The issue is primarily a concern for Republicans, who, through the years, have attracted ire from such artists as Bruce Springsteen, Jackson Browne, David Byrne, Foo Fighters and John Mellencamp, along with many others who complain or even sue over unauthorized use of their work. "Because music is so powerful, candidates are tempted to use particular songs, despite the legal issues," says RIAA executive vp communications Jonathan Lamy. "Most campaign staffs' knowledge about this area is probably thin."
Today, most political campaigns are licensed by the U.S. performance rights societies, ASCAP and BMI among them, and covered by a traveling performance license that applies to rallies and appearances regardless of venue. But music publishers note that such licenses do not cover song usage that could be construed as a part of a candidate's branding.
Understanding The Lanham Act
Enacted in 1947, the law primarily protects against false advertising. If the usage can be construed as an endorsement, and infringes on rights of publicity, which allow artists to control the commercial use of their name, image, likeness and other criteria, the politician could be liable. Browne and Byrne are among the musicians to have reached undisclosed settlements after suing offending politicians, but industry lawyers say they don't know of any case involving a political campaign and based solely on the Lanham Act or publicity rights that has gone to trial and delivered a successful verdict.

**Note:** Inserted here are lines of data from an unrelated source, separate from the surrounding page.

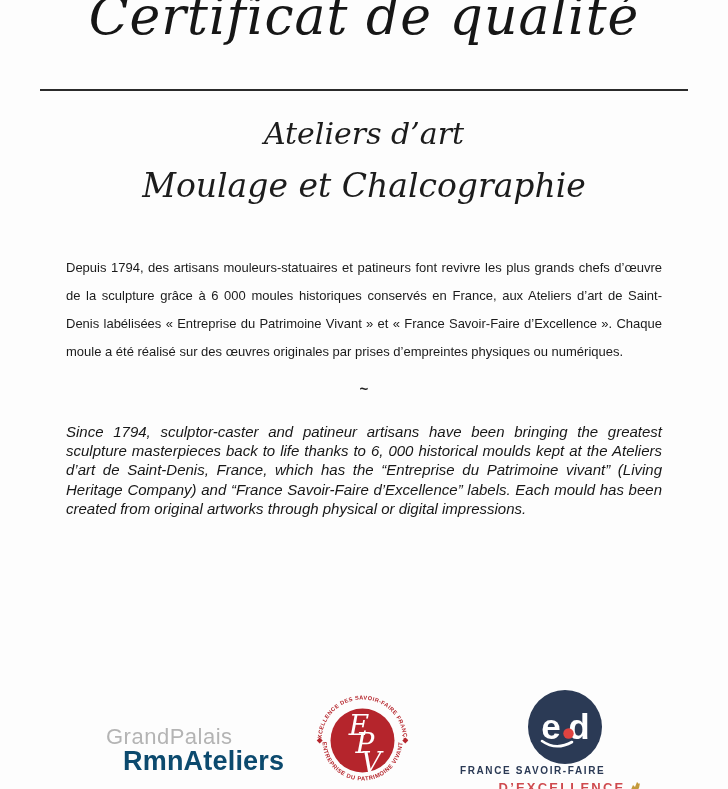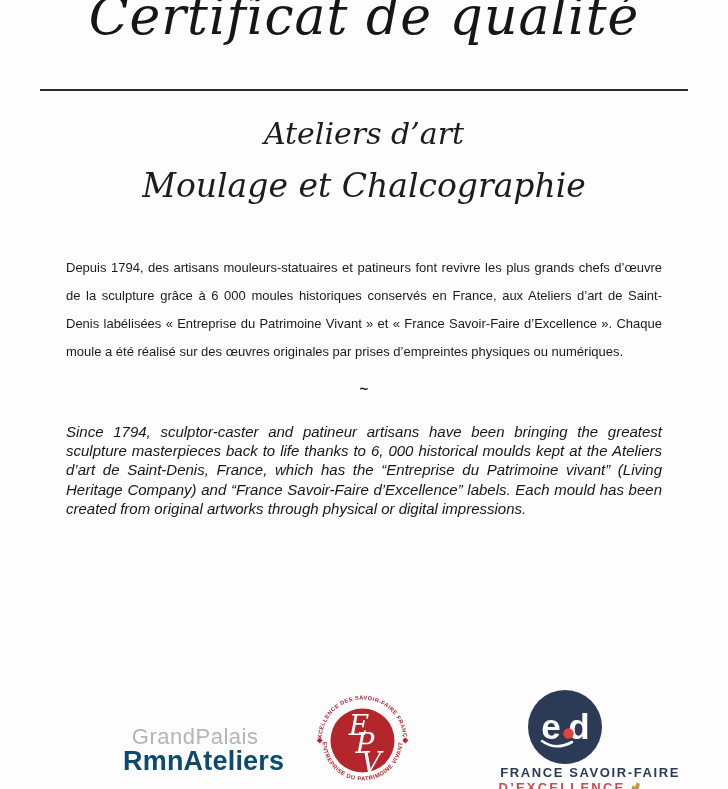--- a/index.html
+++ b/index.html
@@ -39,7 +39,7 @@
   p.en + p.en{margin-top:14px;}
 
   
-  .gp-logo{position:absolute;left:106px;top:726px;line-height:1;text-align:center;}
+  .gp-logo{position:absolute;left:106px;top:726px;line-height:1;}
   .gp-line1{font-size:22px;font-weight:500;letter-spacing:.5px;color:#b4b4b4;}
   .gp-line2{font-size:27px;font-weight:700;letter-spacing:.2px;color:#0c4a6e;margin:0 0 0 17px;}
 

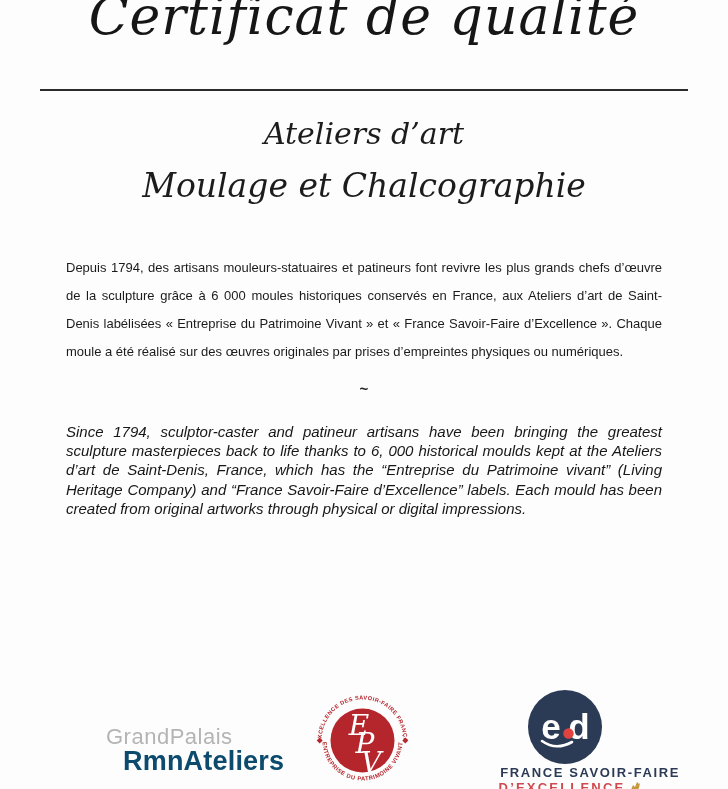--- a/index.html
+++ b/index.html
@@ -46,8 +46,8 @@
   .epv-logo{position:absolute;left:314px;top:692px;width:97px;height:97px;}
   .fsf-circle{position:absolute;left:528px;top:690px;width:74px;height:74px;}
   .fsf-line1{
-    position:absolute;left:460px;top:765px;width:220px;text-align:right;
-    font-size:13px;font-weight:700;letter-spacing:1.6px;color:#2b3a55;white-space:nowrap;
+    position:absolute;left:460px;top:765px;width:220px;text-align:left;
+    font-size:10px;font-weight:700;letter-spacing:1.6px;color:#2b3a55;white-space:nowrap;
   }
   .fsf-line2{
     position:absolute;left:460px;top:780px;width:220px;text-align:center;

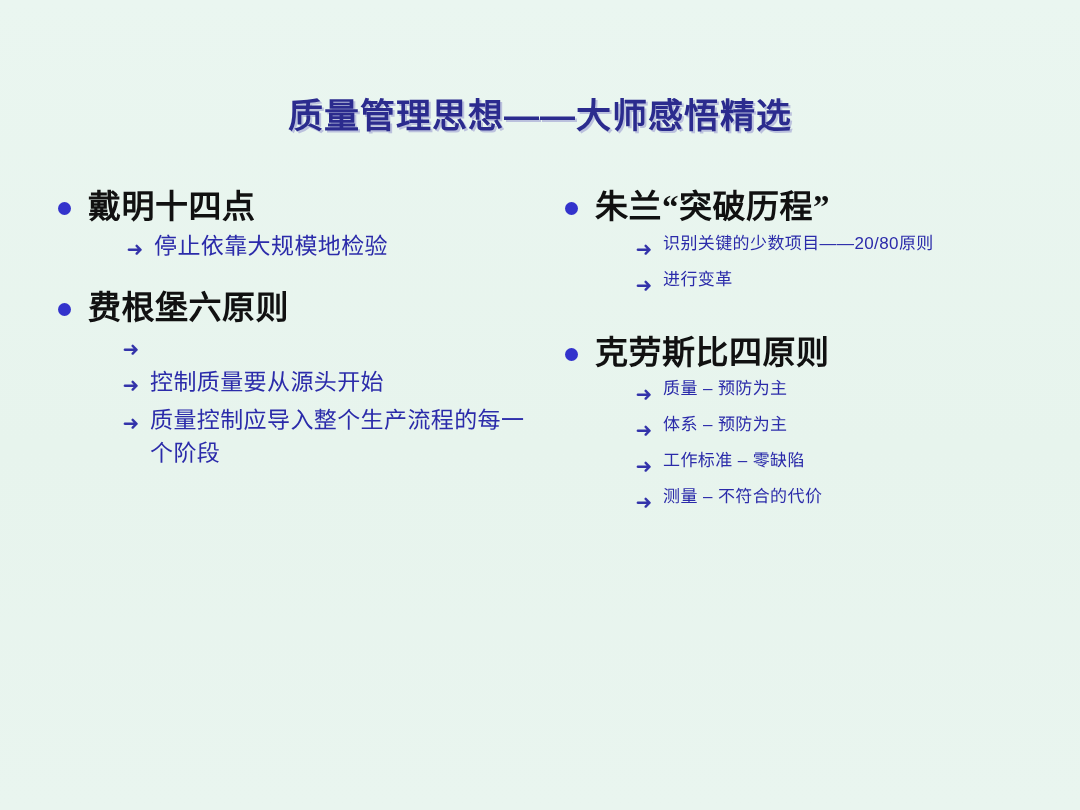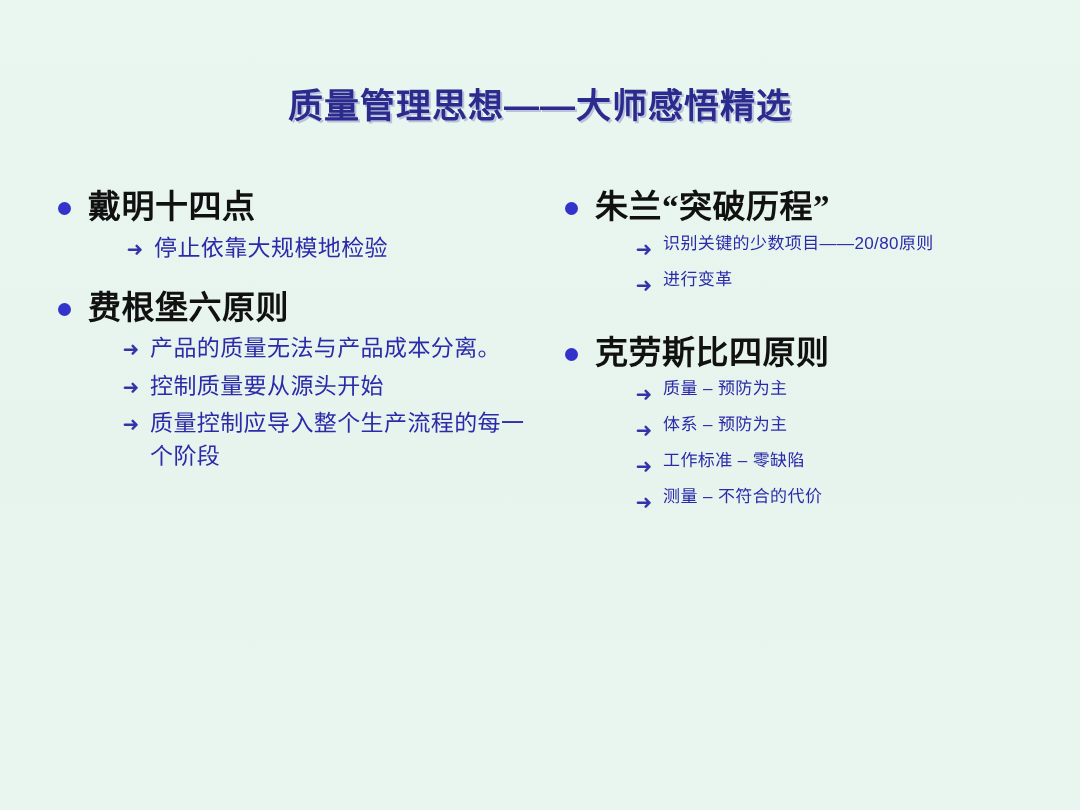--- a/index.html
+++ b/index.html
@@ -28,7 +28,7 @@
   .title-area {
     position: absolute;
     left: 0;
-    top: 54px;
+    top: 64px;
     width: 1080px;
     text-align: center;
   }

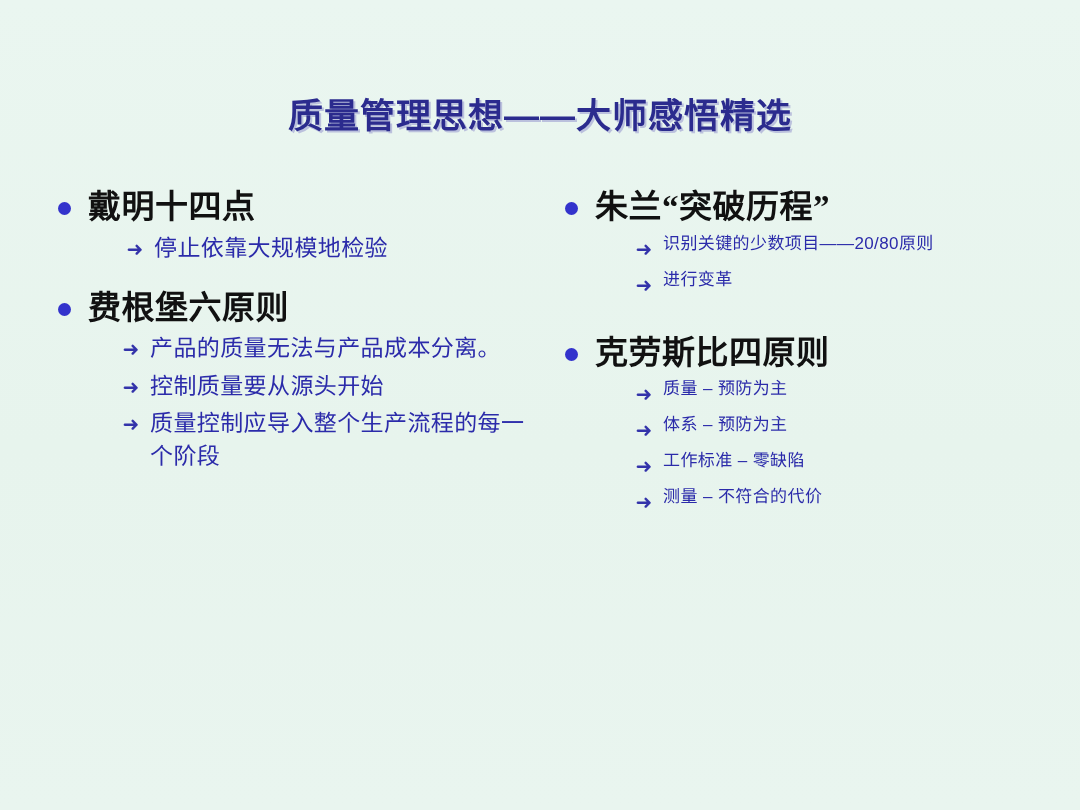--- a/index.html
+++ b/index.html
@@ -116,7 +116,7 @@
   
   .column.left .l2 { margin-left: 62px; }
   .column.left .l2 .l2-text {
-    font-family: Liberation Serif, serif;
+    font-family: Liberation Mono, monospace;
     max-width: 390px;
   }
   .column.left .l2.first-sub { margin-left: 66px; }

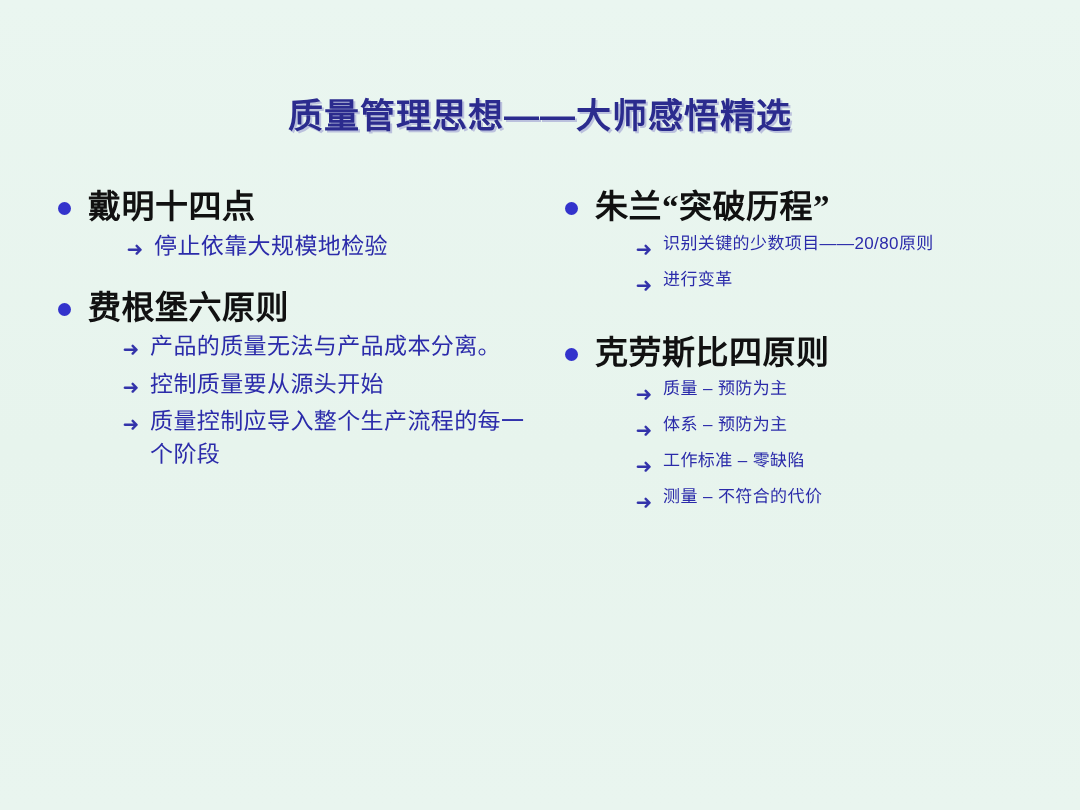--- a/index.html
+++ b/index.html
@@ -169,7 +169,6 @@
         <div class="l2-list">
           <div class="l2">
             <span class="bullet-arrow">➜</span>
-            <span class="l2-text">产品的质量无法与产品成本分离。</span>
           </div>
           <div class="l2">
             <span class="bullet-arrow">➜</span>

The Public Performance Pickle
"According to the U.S. Federal Circuit Court, any substantial portion of a composition is a performance, meaning technically copyright violations are possible even if not intentional," says one political strategy consultant. However, the songwriters then have to prove whether the song use was substantial or background, which can be complex and expensive. "Political operatives during campaigns are all about being murky, and this song-usage issue is all about the murk."